Of these six criteria used in the Graham analysis, hedge-fund managers arguing for HLF as a value play have largely cited the stock's low P/E ratio, and strong trailing 12 month sales. Even so, the company has considerable debt relative to current assets, and the short thesis directly attacks the company's sustainability of sales going forward. Overall, the argument for HLF as a value pick at these levels is weak at best.
HLF as a short candidate
Bill Ackman has already laid out myriad reasons why he believes Herbalife is going to go down in flames, and hence the stock should be shorted (see link above). In fact, it's one of the most impressive investor presentations I've ever seen, so there is little to add here. The question thus becomes, can Herbalife grow sales in a manner that does not trigger a massive implosion from within? A recent Seeking Alpha article noted that Herbalife's true innovation for sustainability is its ability to grow geometrically, not exponentially. The problem with this argument is that the growth rate isn't the underlying conundrum of pyramid schemes-it's that they grow at all. Through any form of growth, direct-selling pyramid schemes begin to exhaust precious resources, namely their distributors, upon which the pyramid is built. Geometric versus exponential growth only determines the rate at which the resource is exhausted. At this point in time, heart-breaking testimonials from former Herbalife distributors are popping up all over the internet as a warning to would be distributors. One tasty excerpt from this collection that truly sums up Herbalife's business model is the following: "Multiply the value of all of your assets by the value of all of your liabilities. Now double that figure. That is how much money you will owe when you file bankruptcy because you were a Herbalife distributor that swindled people into joining that organization." This was a response to the question, "How much money do I need to give someone to sell Herbalife?". With such negative sentiment growing among distributors, I see no way in which this model is sustainable. It is collapsing, and fast.
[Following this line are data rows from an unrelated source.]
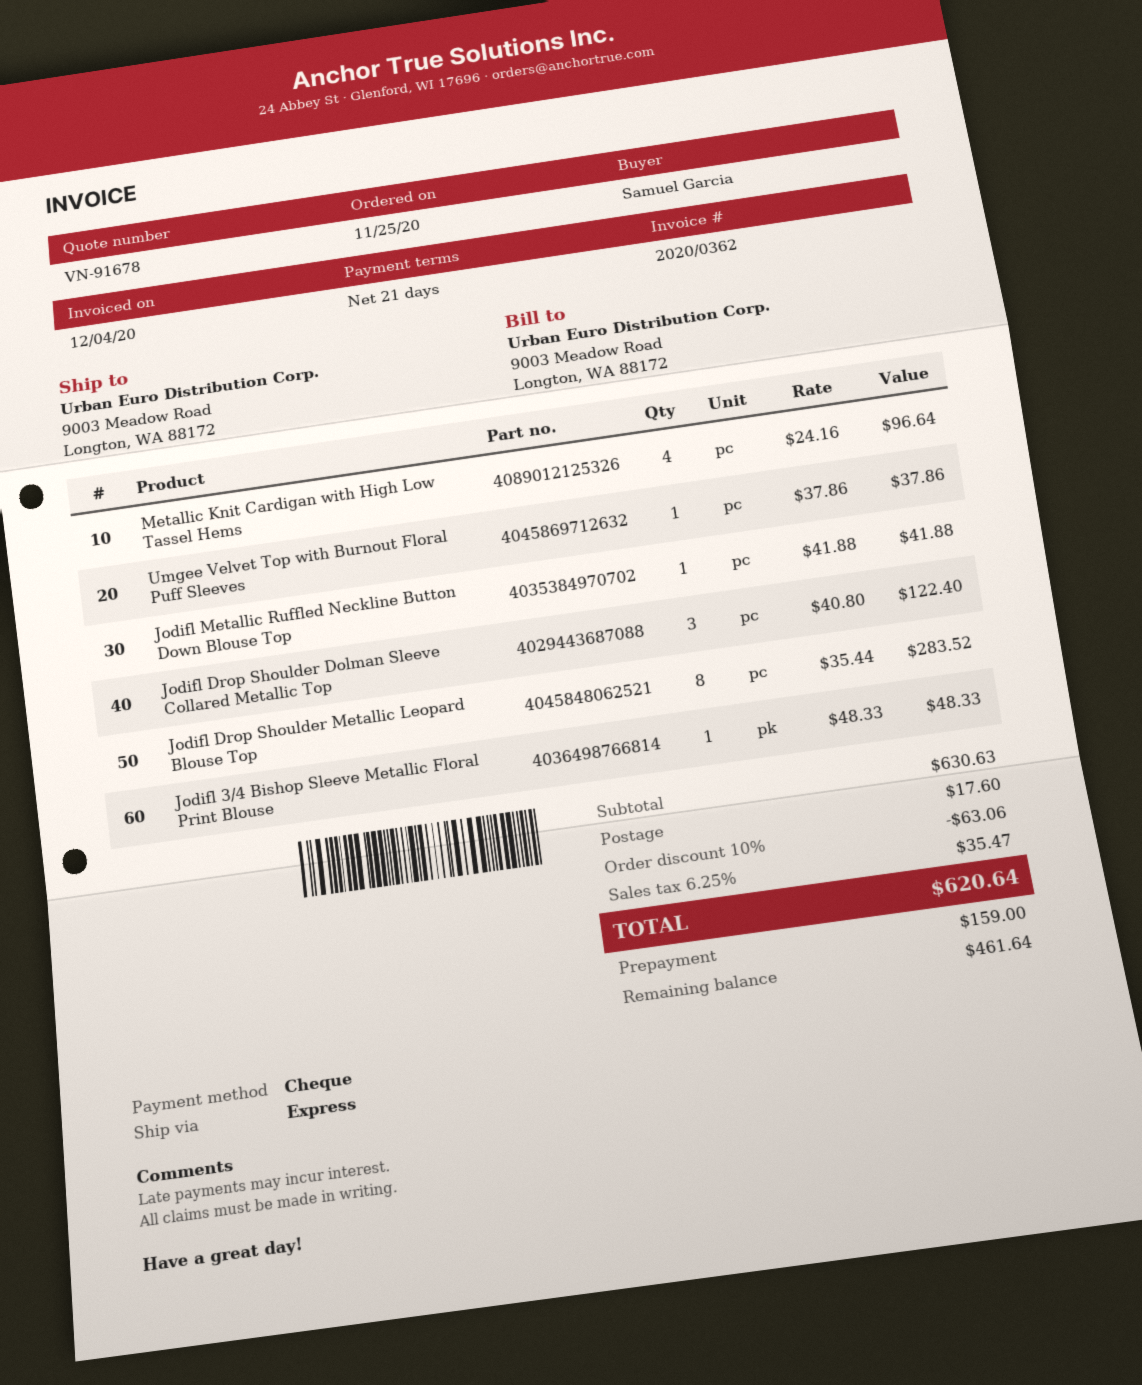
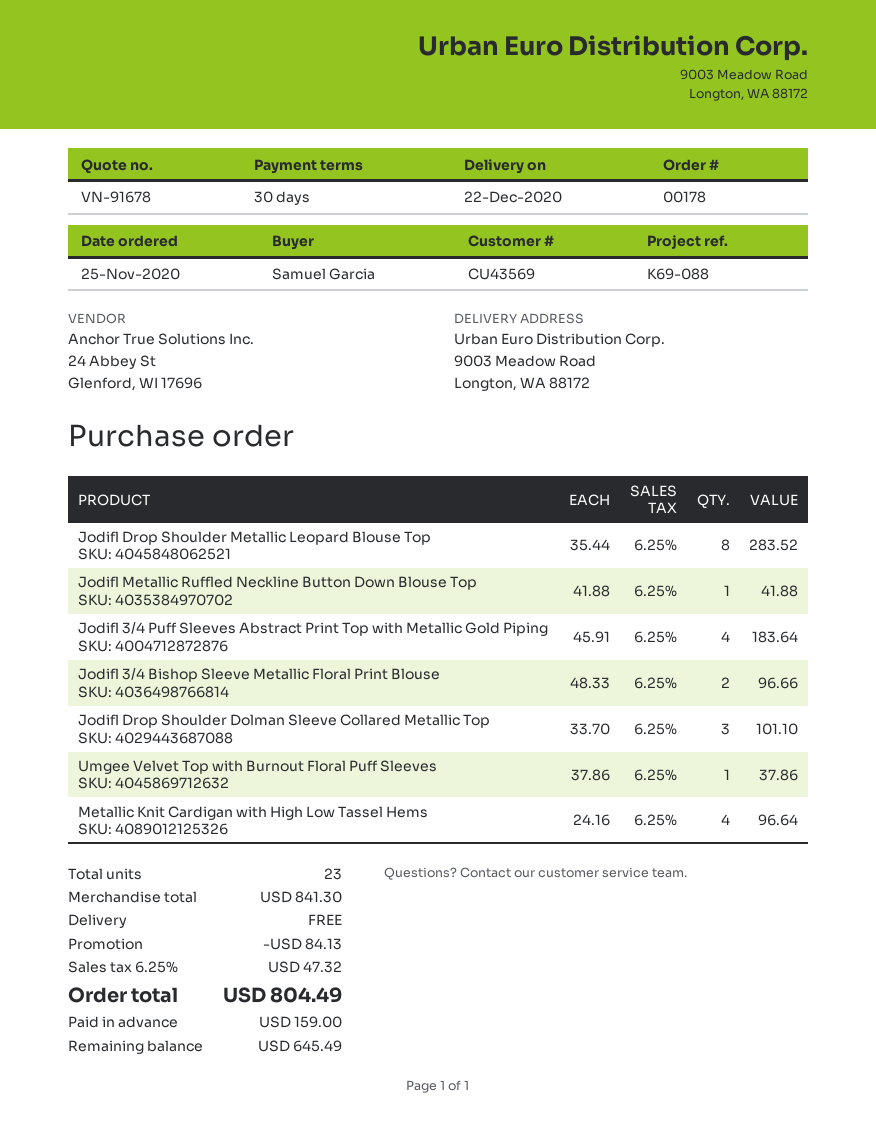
payment terms: 21 days -> 30 days
Jodifl Drop Shoulder Dolman Sleeve Collared Metallic Top: 3 x 40.80 = 122.40 -> 3 x 33.70 = 101.10
Jodifl 3/4 Bishop Sleeve Metallic Floral Print Blouse: 1 x 48.33 = 48.33 -> 2 x 48.33 = 96.66
Jodifl 3/4 Puff Sleeves Abstract Print Top with Metallic Gold Piping: none -> 4 x 45.91 = 183.64
subtotal: 630.63 -> 841.30
discount: 63.06 -> 84.13
shipping: 17.60 -> 0.00
tax: 6.25% = 35.47 -> 6.25% = 47.32
total: 620.64 -> 804.49
balance: 461.64 -> 645.49

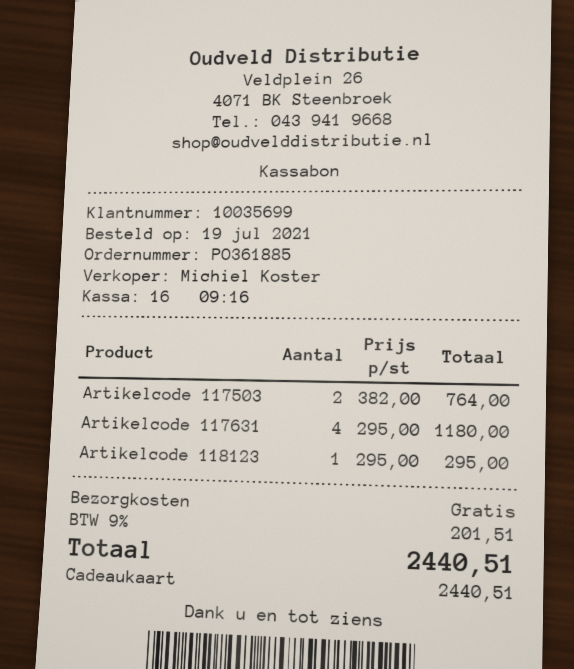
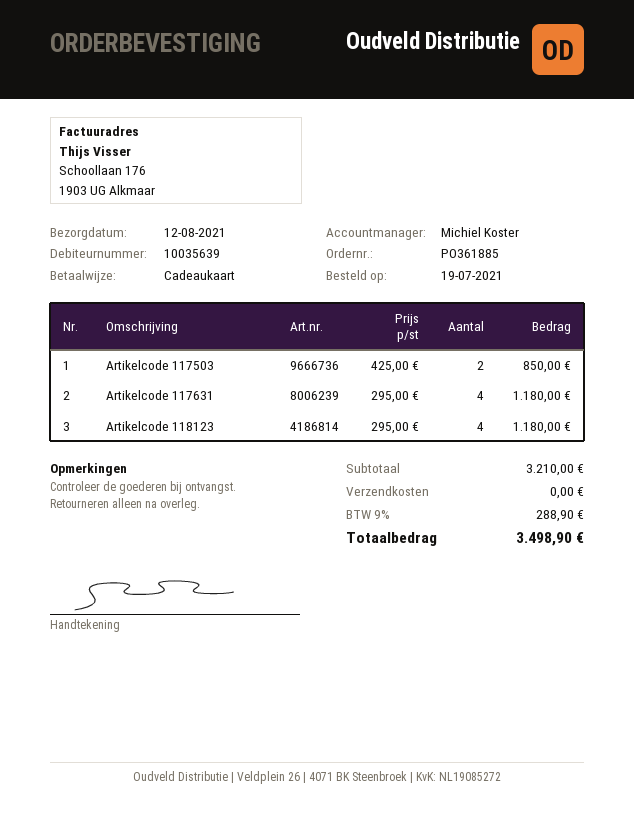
customer number: 10035699 -> 10035639
Artikelcode 117503: 2 x 382.00 = 764.00 -> 2 x 425.00 = 850.00
Artikelcode 118123: 1 x 295.00 = 295.00 -> 4 x 295.00 = 1180.00
tax: 9% = 201.51 -> 9% = 288.90
total: 2440.51 -> 3498.90

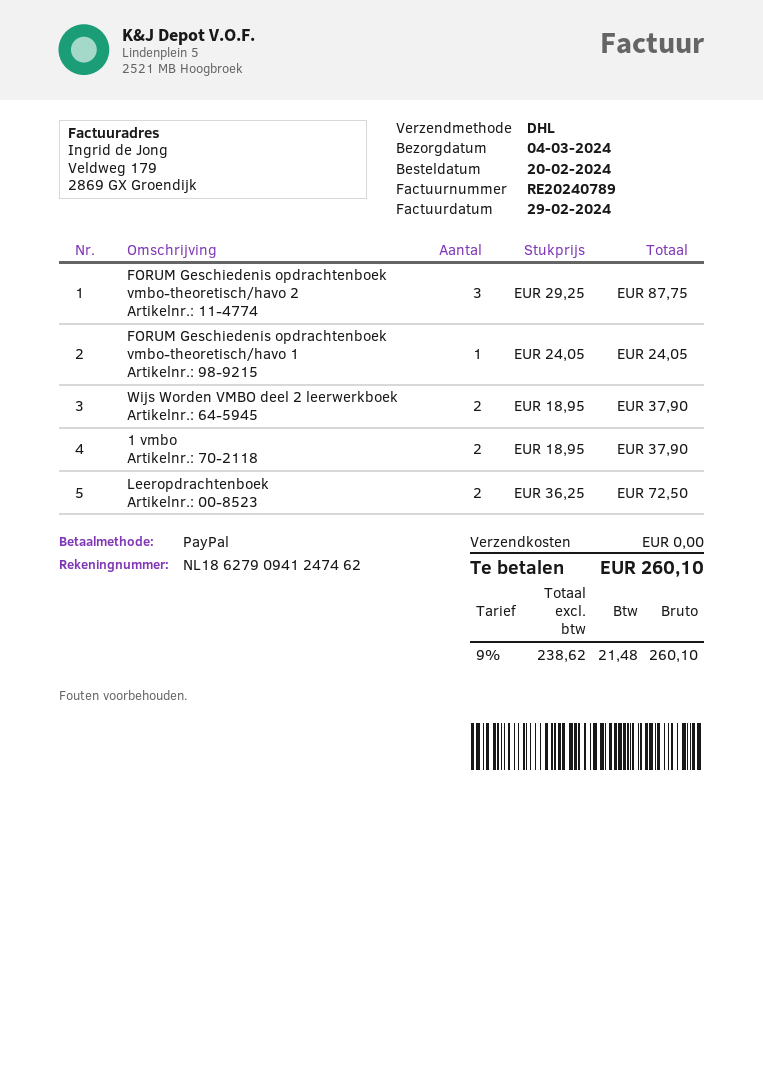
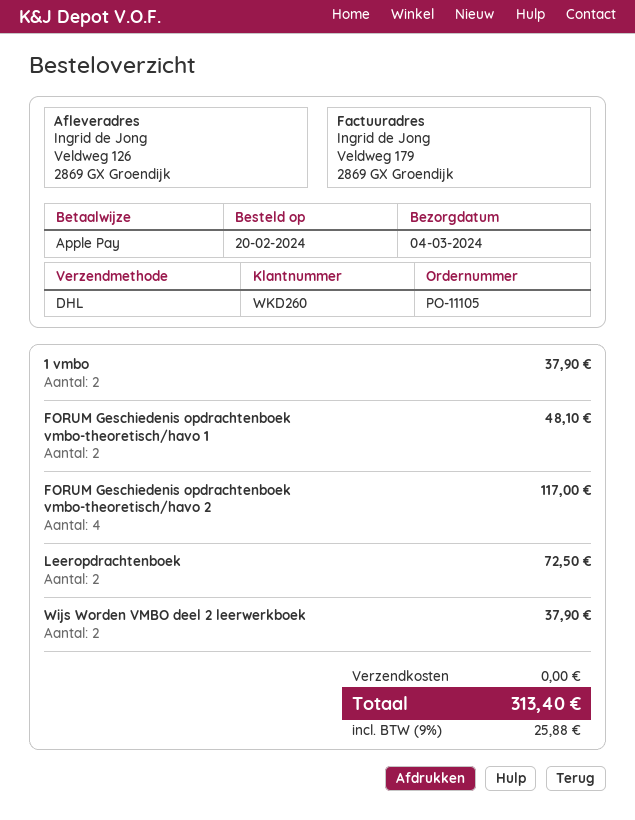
payment method: PayPal -> Apple Pay
FORUM Geschiedenis opdrachtenboek vmbo-theoretisch/havo 2: 3 for 87.75 -> 4 for 117.00
FORUM Geschiedenis opdrachtenboek vmbo-theoretisch/havo 1: 1 for 24.05 -> 2 for 48.10
tax: 9% = 21.48 -> 9% = 25.88
total: 260.10 -> 313.40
Herbalife's stock is in deep trouble going forward, and does not represent a decent value pick. The company is unquestionably a pyramid scheme, and is rapidly exhausting its base of distributors through highly negative blogs popping up all over the internet. While the company may look undervalued from a P/E ratio perspective, I believe this is a false buying signal. The strong earnings of Herbalife will begin to dramatically sink once the pyramid scheme reaches critical mass, and implodes under its own weight. In my opinion, it's time to hit the eject button if you are holding HLF, no matter what your losses are at this point. This stock is going much, much lower in 2013. In sum, HLF still represents an excellent short candidate, despite having already plunged more than 40% this year.
Additional disclosure: Research for this article was assisted by a Biotech Intern (YK) at Enhydris Private Equity, Inc.